Task to complete
In your copy, leave out the pictures; write out all the data exactly.

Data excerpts
:::::
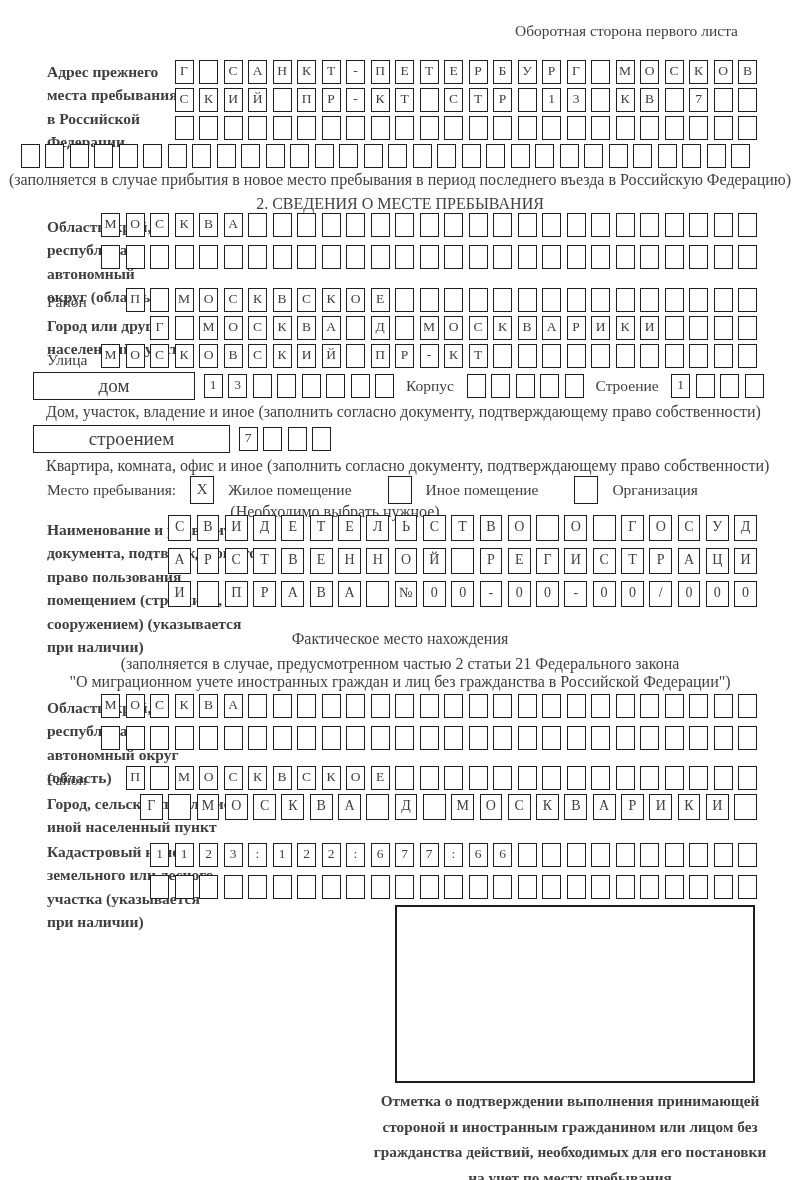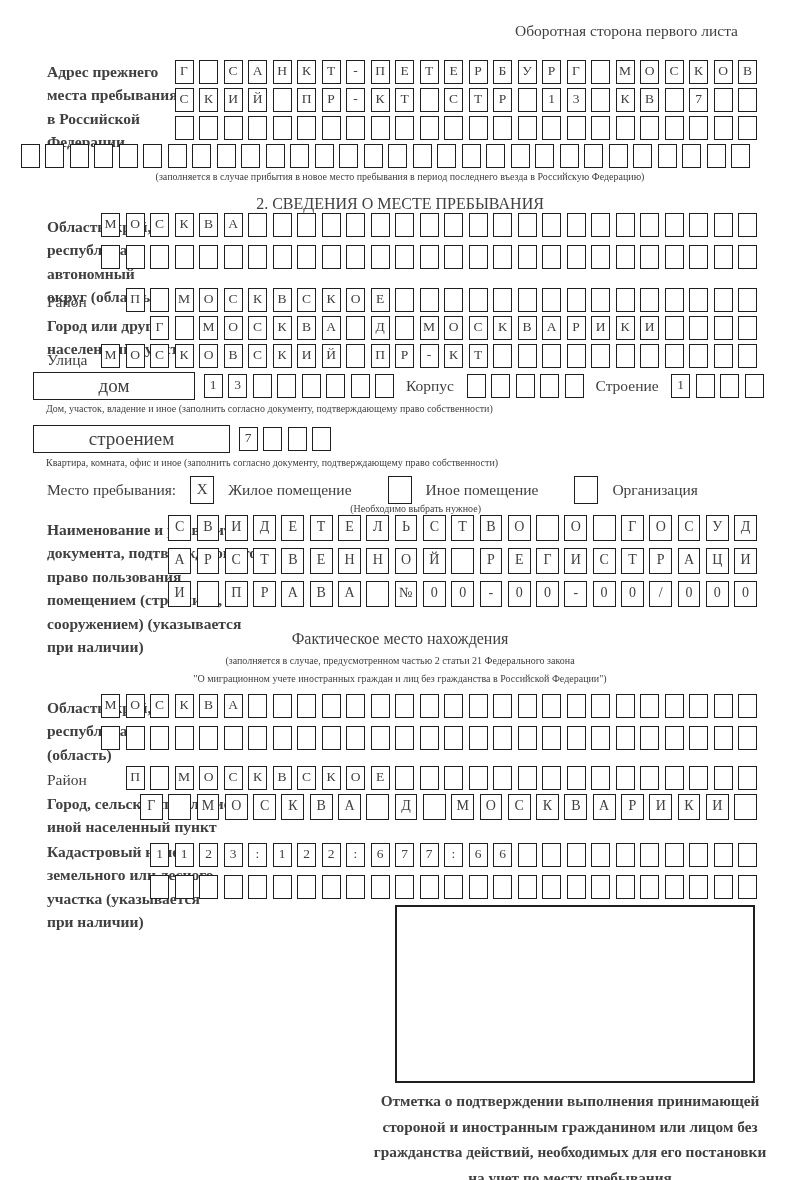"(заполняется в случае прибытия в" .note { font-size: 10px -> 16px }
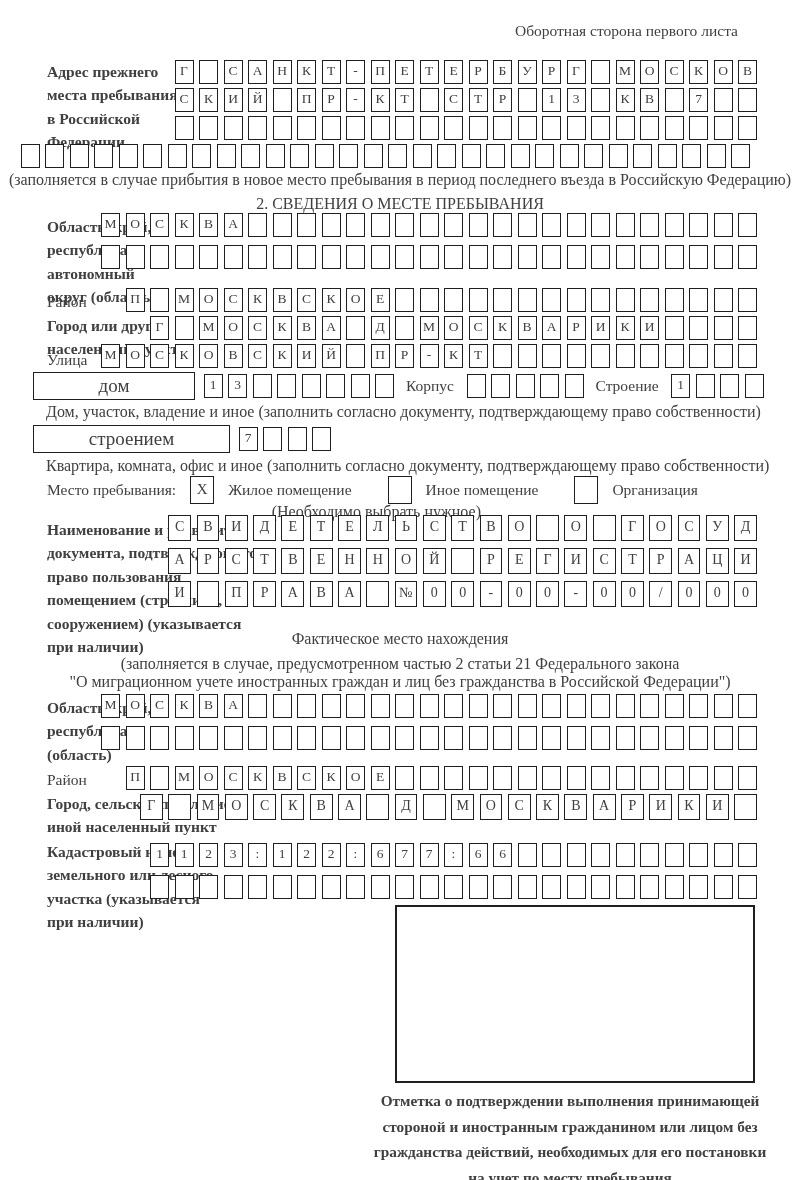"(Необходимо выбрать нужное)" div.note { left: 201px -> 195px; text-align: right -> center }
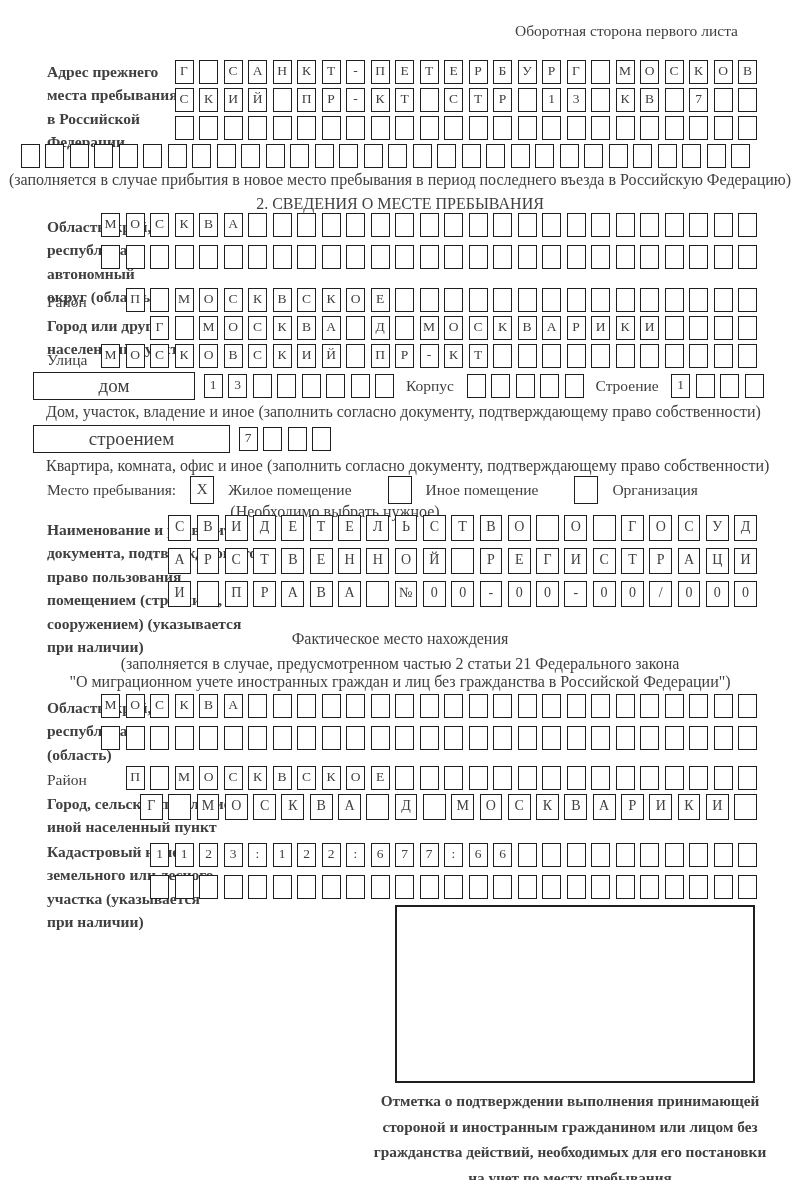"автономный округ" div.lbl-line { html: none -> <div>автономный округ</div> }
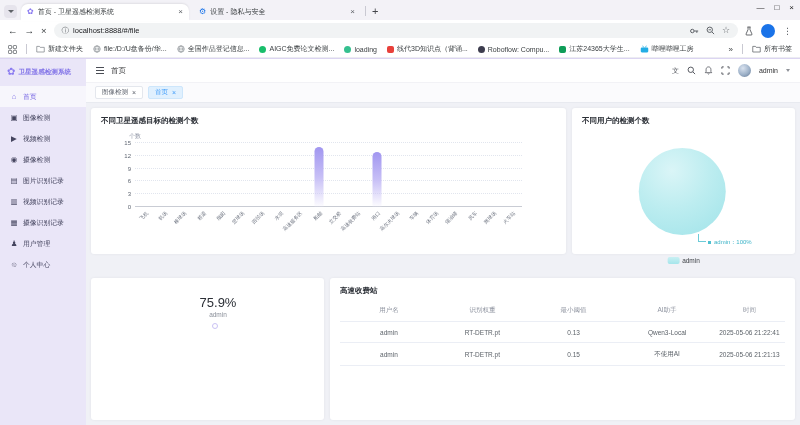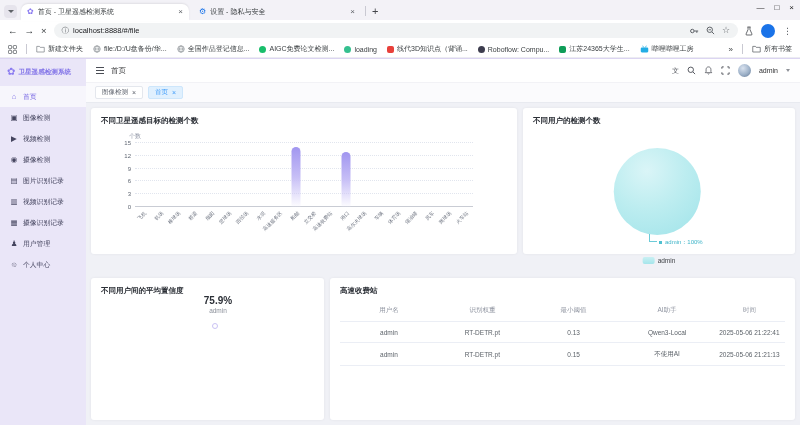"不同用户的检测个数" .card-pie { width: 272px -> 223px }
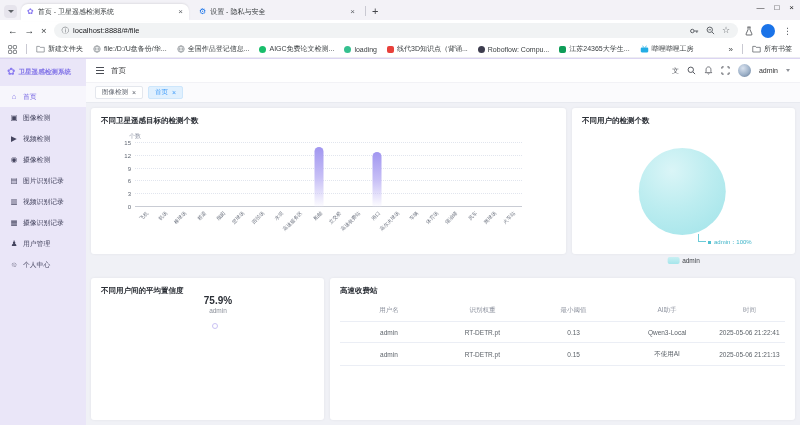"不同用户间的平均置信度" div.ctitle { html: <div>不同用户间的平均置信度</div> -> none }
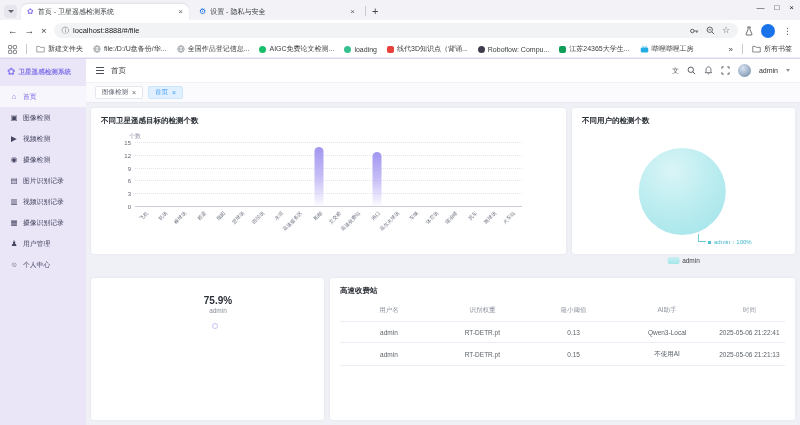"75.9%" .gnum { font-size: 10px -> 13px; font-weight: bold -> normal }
:::::
Written solution
"(заполняется в случае прибытия в" .note { font-size: 10px -> 16px }
"(Необходимо выбрать нужное)" div.note { left: 201px -> 195px; text-align: right -> center }
"автономный округ" div.lbl-line { html: none -> <div>автономный округ</div> }
"不同用户的检测个数" .card-pie { width: 272px -> 223px }
"不同用户间的平均置信度" div.ctitle { html: <div>不同用户间的平均置信度</div> -> none }
"75.9%" .gnum { font-size: 10px -> 13px; font-weight: bold -> normal }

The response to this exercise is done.